#### DATA FOR REVIEW

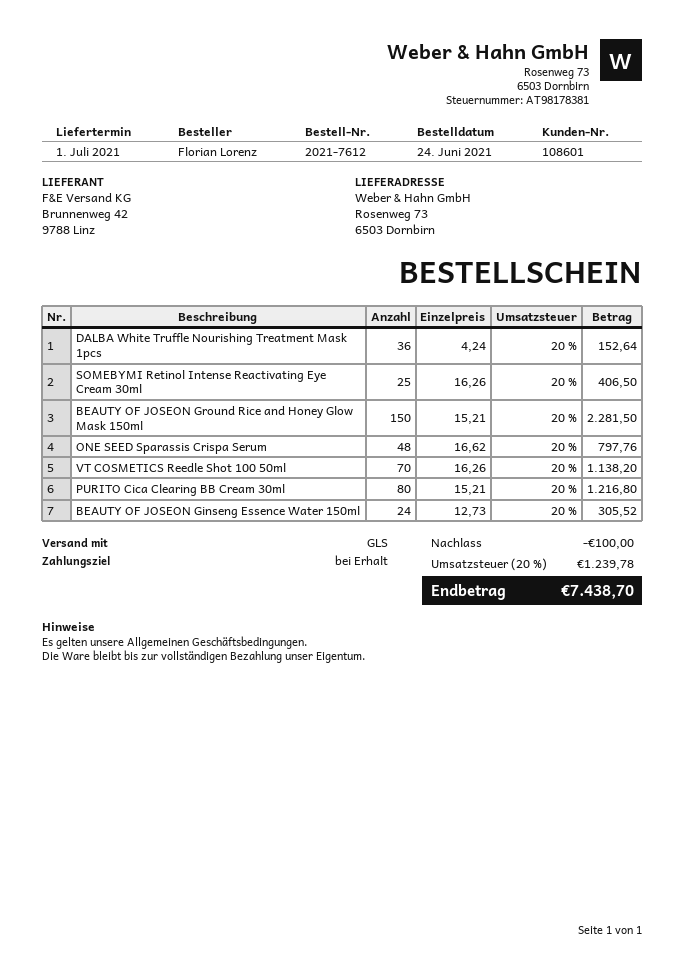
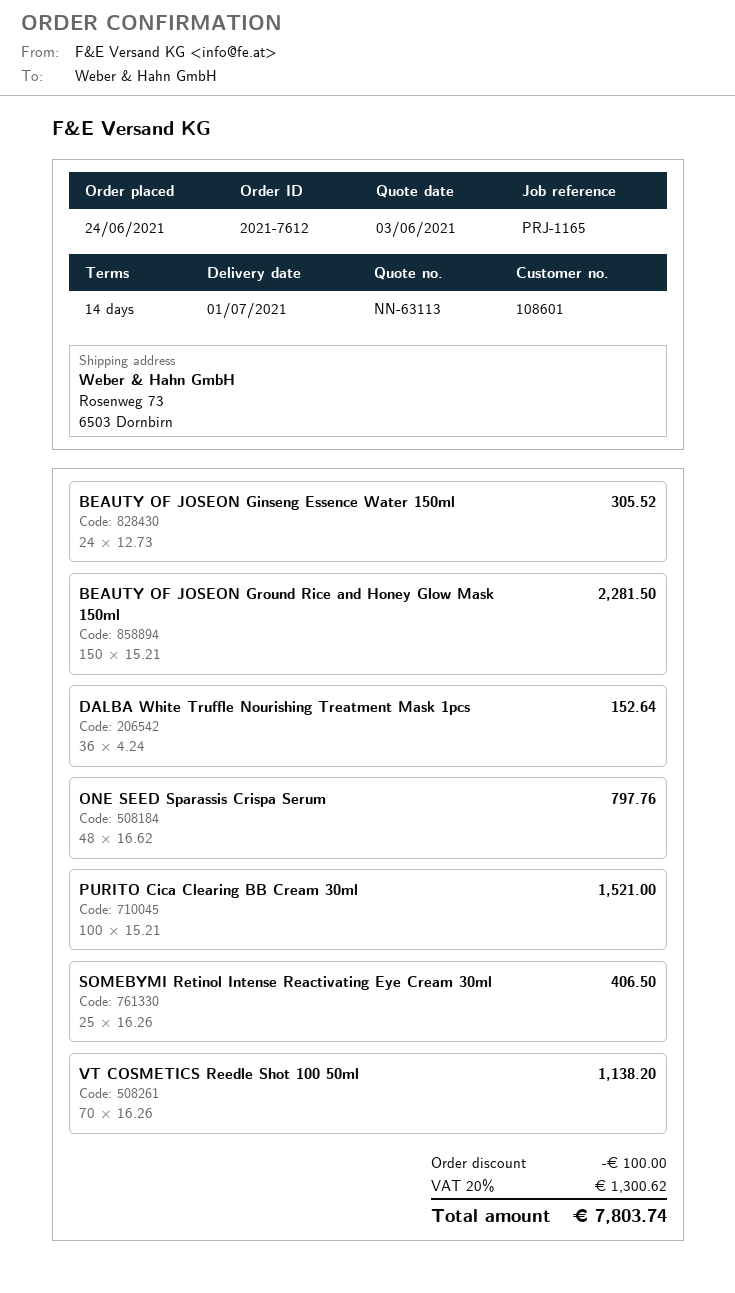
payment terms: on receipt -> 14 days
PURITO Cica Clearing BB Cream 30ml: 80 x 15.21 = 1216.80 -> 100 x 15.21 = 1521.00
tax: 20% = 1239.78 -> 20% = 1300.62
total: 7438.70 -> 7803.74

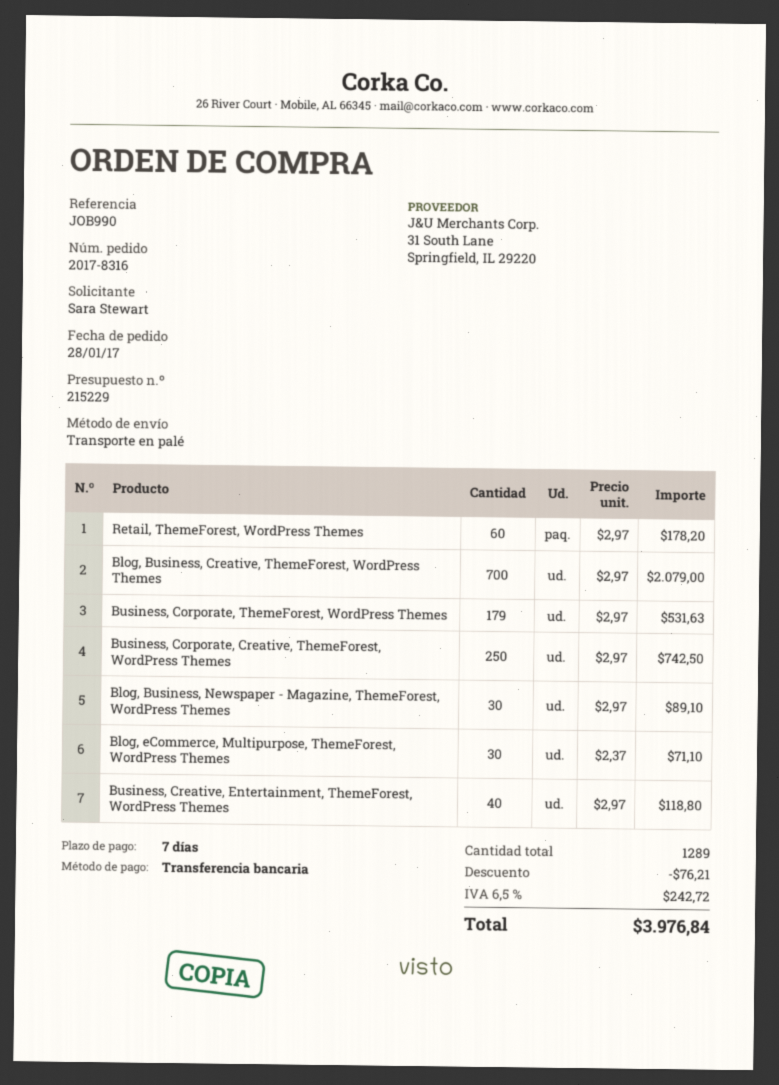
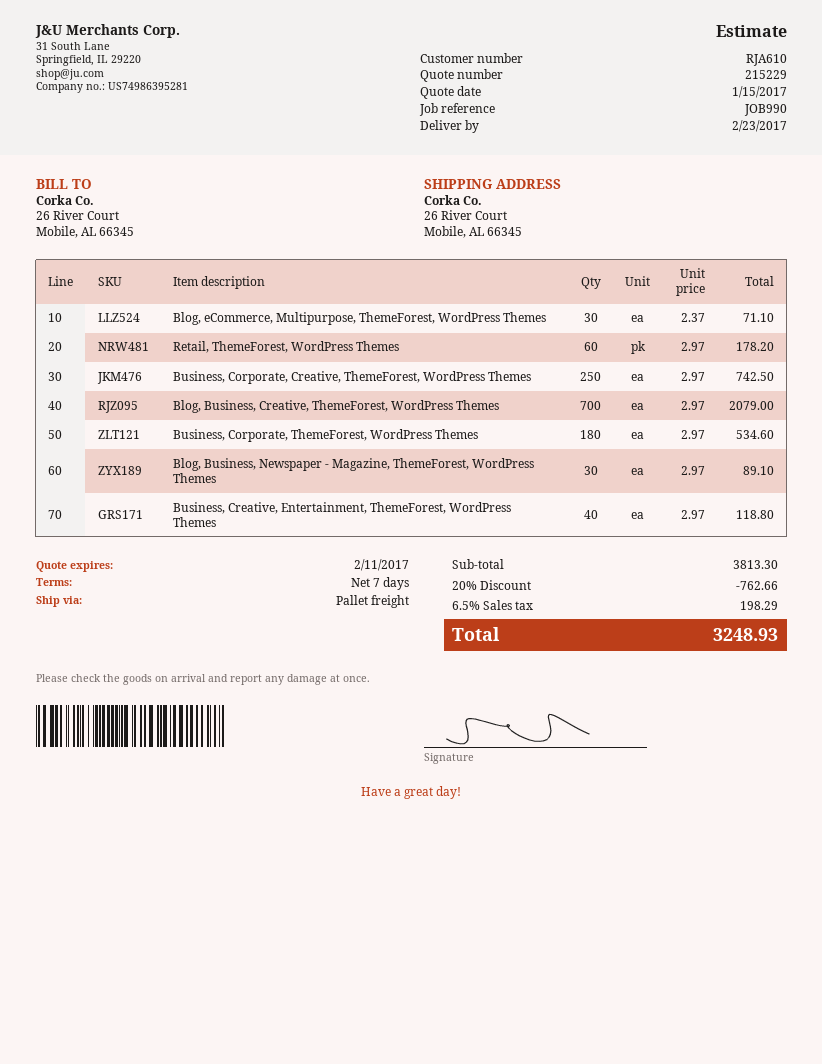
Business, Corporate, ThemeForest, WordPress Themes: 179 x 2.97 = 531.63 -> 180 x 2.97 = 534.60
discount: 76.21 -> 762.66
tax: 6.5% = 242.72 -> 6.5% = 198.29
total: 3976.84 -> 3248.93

#### TRY IT
The answer must be the number of lines in the records where the string "total" is found, stated alone.

#### RESULT FOR THIS TASK
2